Выбрать главу

Беглеца, дважды незаконно перешедшего границу — советскую и американскую, — пока шли к Сиэтлу, кормили, поили и только на подходе к берегу заперли. Но заперли в лаборатории с полным комплектом инструментов. Ближе к утру наш беглец без труда снял дверь с петель, вышел на корму, осмотрелся и, увидев недалеко рыбацкие суда, помахал им, снял с борта спасательный круг и бросился в залив. Рыбаки его подобрали и передали береговой охране.

Беглецом оказался кооператор из Владивостока. Пока мы добирались до причала Сиэтла, швартовались, он уже, умытый, переодетый, сидел перед телекамерой и давал интервью на весь штат.

Мейдж

Обговорив условия встречи с Мейдж, мы ринулись в город. И он быстро рассеял, разъединил нас.

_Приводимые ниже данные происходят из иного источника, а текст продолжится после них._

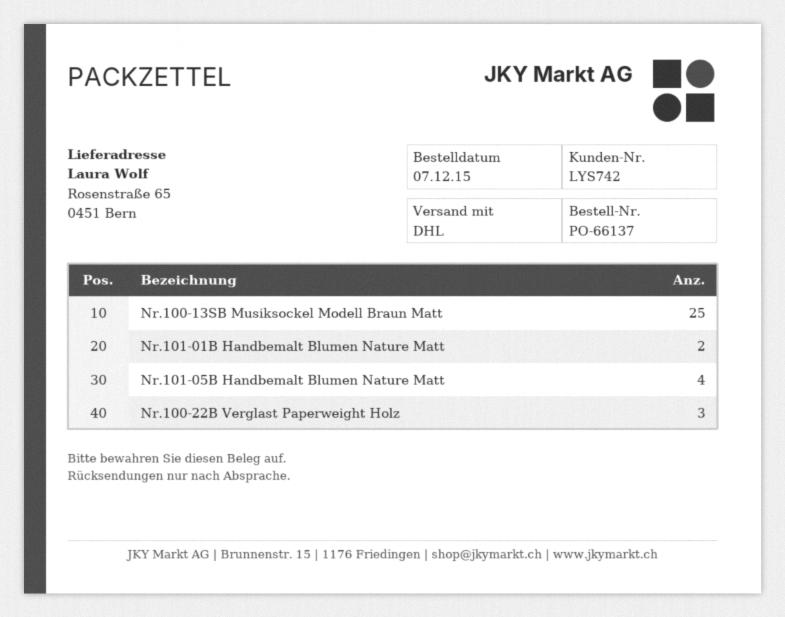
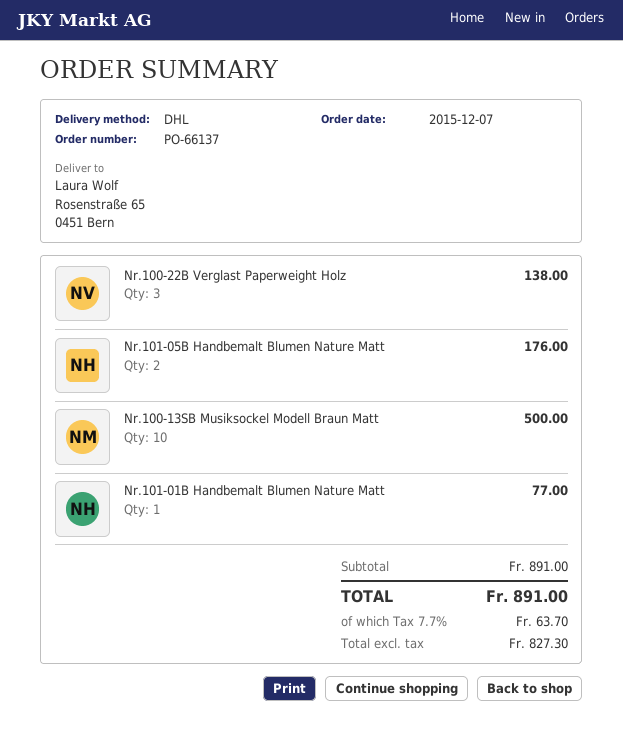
Nr.100-13SB Musiksockel Modell Braun Matt: 25 -> 10
Nr.101-01B Handbemalt Blumen Nature Matt: 2 -> 1
Nr.101-05B Handbemalt Blumen Nature Matt: 4 -> 2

В эти первые часы в Сиэтле я не раз принимал манекенов за живых людей, а живых за манекенов. Думал — в углу выставлен манекен, и вдруг навстречу мне двинулась девушка, заговорила, стала предлагать свою помощь. Или — в кресле, прямо в глубине, сидит дама, готовая встать и подойти к тебе, и ты, уходя, благодаришь ее за то, что не смутила тебя предложениями и выбором, — а она молчит. Скосишь глаза — манекен.

В центральных добротных кварталах, где день кажется светлее, чем мог бы быть, а ночь вбирает в себя яркость витрин и уличных фонарей, начинается настоящее крушение. Запутавшись в чувствах, ты вдруг постигаешь: в каком-то смысле тебя прежнего не стало, и, чтобы хоть как-то сохранить себя, надо оглянуться, отмежеваться и помнить другую, привычную тебе реальность и твердить себе неустанно — все это не имеет к тебе никакого отношения...

Не берусь говорить за других, но я ступил в Сиэтл робко. Эта робость не покидала меня и тогда, когда выяснилось, что здесь трудно затеряться, если даже захочешь: куда бы ты ни свернул, выйдешь на одну из улиц, ведущих сверху вниз в уютную бухту, где стоит твое судно. Я быстро привык к небоскребам, забывал об их существовании, пока снова не поднимал голову. И напряженность многорядных автомагистралей, будто проутюженных глетчерами, уже не казалась смертельной... Но все-таки я не мог избавиться от робости.

Была ли эта робость перед Большой Америкой? Нет. Такое со мной случалось множество раз — и в странах Европы, и у себя дома. Но в Сиэтле я впервые задумался о том, что каждый кусок земли по-разному принимает человека. Будь это на континенте или на небольших островах. Не всюду я ходил с одинаковой уверенностью. Не принимал меня, например, я считаю, Кольский полуостров, на котором бывал не однажды. А вот на эстонских островах или во Владивостоке ходилось легко и хорошо. Земля всегда тверда, и потому до поры до времени этому различию не придаешь значения. Хотя с годами я понял и осознал: для меня лично самой твердой оказалась палуба, даже в шторм. Потому что в водном пространстве земных тревог нет. И на льдах Ледовитого океана все ясно. Под твоими ногами километровые толщи воды, а все земное только воспоминание...

Теперь, когда уже прошло немало времени и после Сиэтла был Сан-Франциско, могу сказать, что с ним получилось у меня иначе, чем с Сиэтлом. Уже на подступах к Сан-Франциско, когда мы прошли Золотые ворота, открылся вид на город. Утреннее небо высвечивало его каким-то древним светом, похожим на лунный, и перед нами на холмах он стоял таким, каким мог привидеться только в радужном сне. И я сказал себе: Сан-Франциско, Фриско, уверенный город, настолько уверенный, что ему ничего не стоит приласкать меня. И я не обманулся. Бродил по его улицам до бесконечности, и, когда мне нужна была помощь, пусть даже самая малая, он благоволил ко мне... Именно в Сан-Франциско я убедился, что Америка не так далека, как казалось. И еще — чем больше странствуешь, тем более сужается твое представление о безмерности мира... Но это уже другой разговор.

Прогулка с Мейдж убедила нас, во всяком случае меня, в том, что с полуслова мы с американцами не скоро поймем друг друга. И дело тут не столько в языковом барьере, сколько в понятиях, которых в их жизни нет.

Помню, еще в те времена, когда я снимал угол у моей незабвенной Домны Филипповны, как-то в институте на уроке итальянского языка, а урок был предметным — о жизни студенчества, — преподаватель написал на доске: «Студент Сальваторе Фучито снимает комнату в районе Пьяццетта».